§ TASK BRIEF: What the answer must contain is every line of the records, exactly, with no pictures.
++++++++++
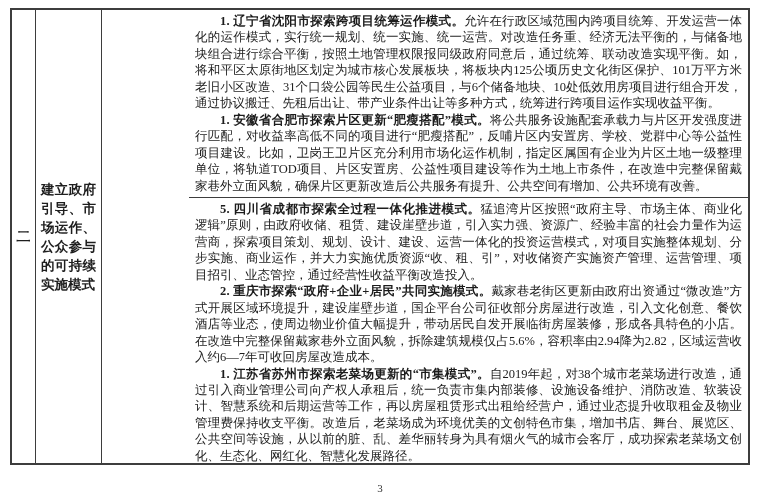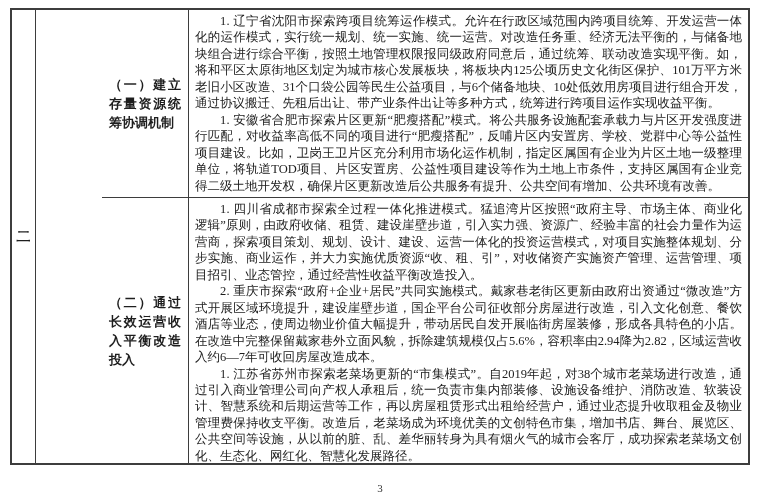"1. 辽宁省沈阳市探索跨项目统筹运作模式。" .para b { font-weight: normal -> bold }
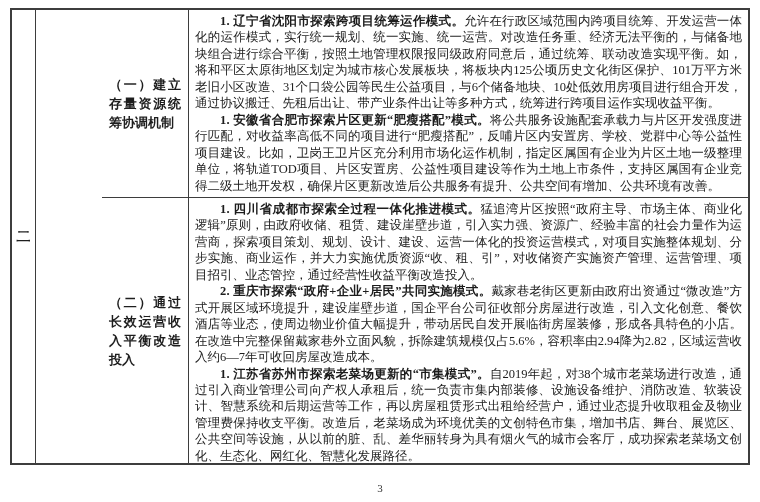"（一）建立存量资源统筹协调机制" div.cell { html: <div> <span>（一）建立存量资源统筹协调机制</span> </div> -> none }
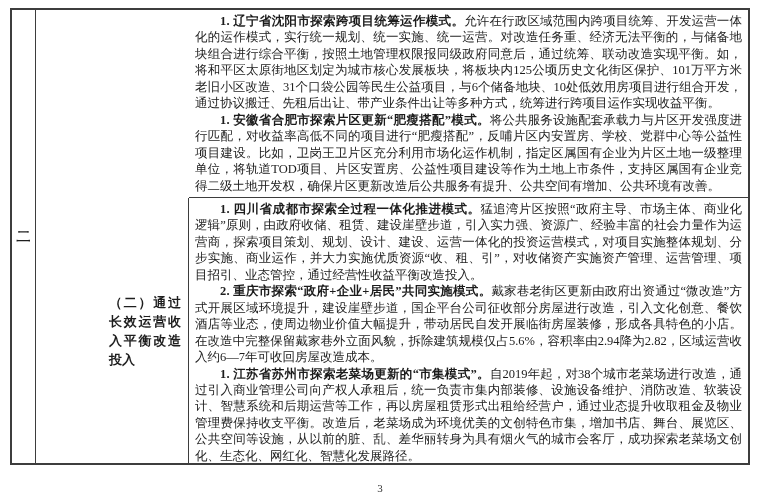"将公共服务设施配套承载力与片区开发强度进行匹配，对收益率高低不同的项目进行“肥瘦" span { text: 支持区属国有企业竞得二级土地开发权 -> 在改造中完整保留戴家巷外立面风貌 }
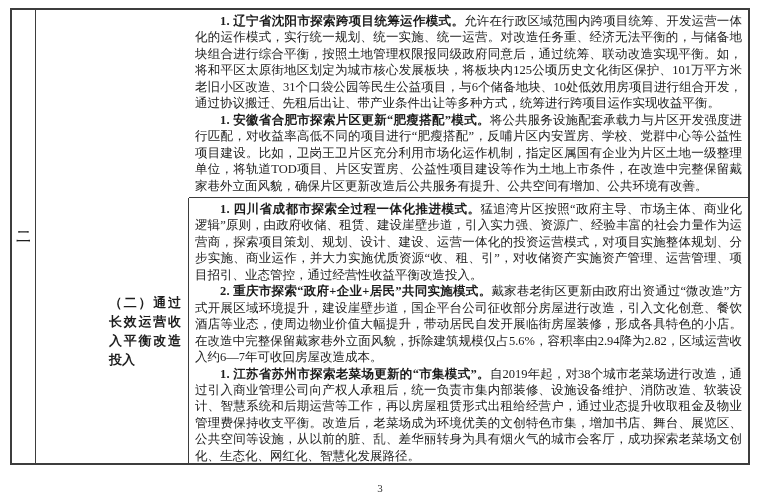"建立政府引导、市场运作、公众参与的可持续实施模式" div.cell { html: none -> <div> <span>建立政府引导、市场运作、公众参与的可持续实施模式</span> </div> }
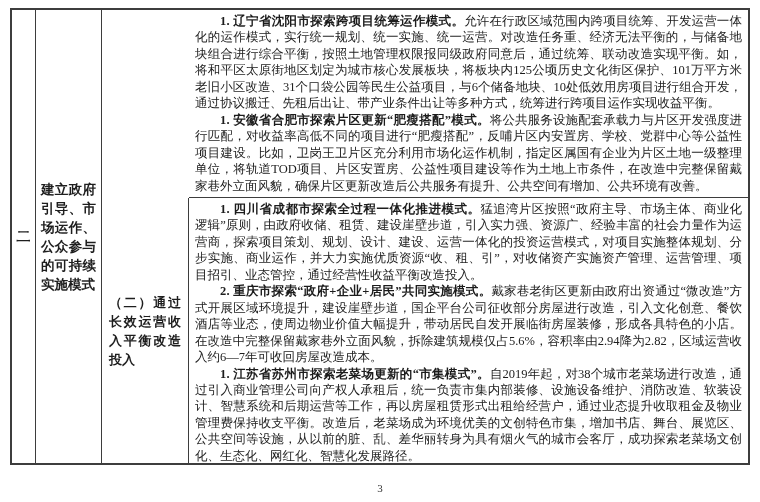"1. 四川省成都市探索全过程一体化推进模式。" b { text: 1 -> 5 }
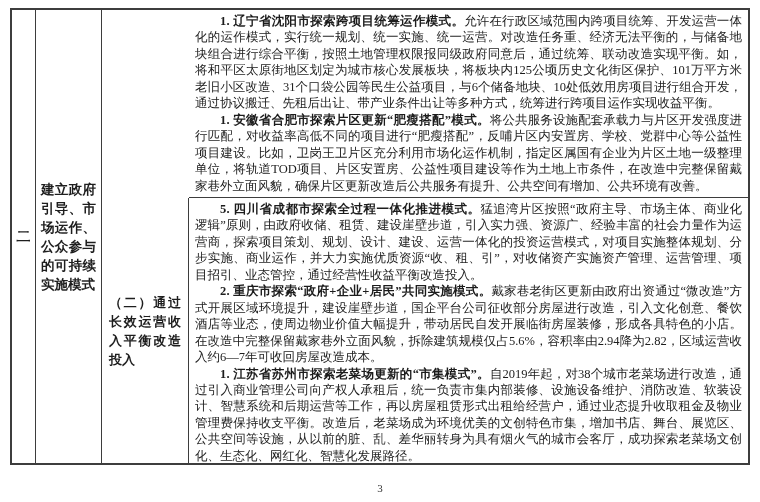"（二）通过长效运营收入平衡改造投入" div.cell { html: <div> <span>（二）通过长效运营收入平衡改造投入</span> </div> -> none }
++++++++++
§ ANSWER TO THE PROBLEM:
"1. 辽宁省沈阳市探索跨项目统筹运作模式。" .para b { font-weight: normal -> bold }
"（一）建立存量资源统筹协调机制" div.cell { html: <div> <span>（一）建立存量资源统筹协调机制</span> </div> -> none }
"将公共服务设施配套承载力与片区开发强度进行匹配，对收益率高低不同的项目进行“肥瘦" span { text: 支持区属国有企业竞得二级土地开发权 -> 在改造中完整保留戴家巷外立面风貌 }
"建立政府引导、市场运作、公众参与的可持续实施模式" div.cell { html: none -> <div> <span>建立政府引导、市场运作、公众参与的可持续实施模式</span> </div> }
"1. 四川省成都市探索全过程一体化推进模式。" b { text: 1 -> 5 }
"（二）通过长效运营收入平衡改造投入" div.cell { html: <div> <span>（二）通过长效运营收入平衡改造投入</span> </div> -> none }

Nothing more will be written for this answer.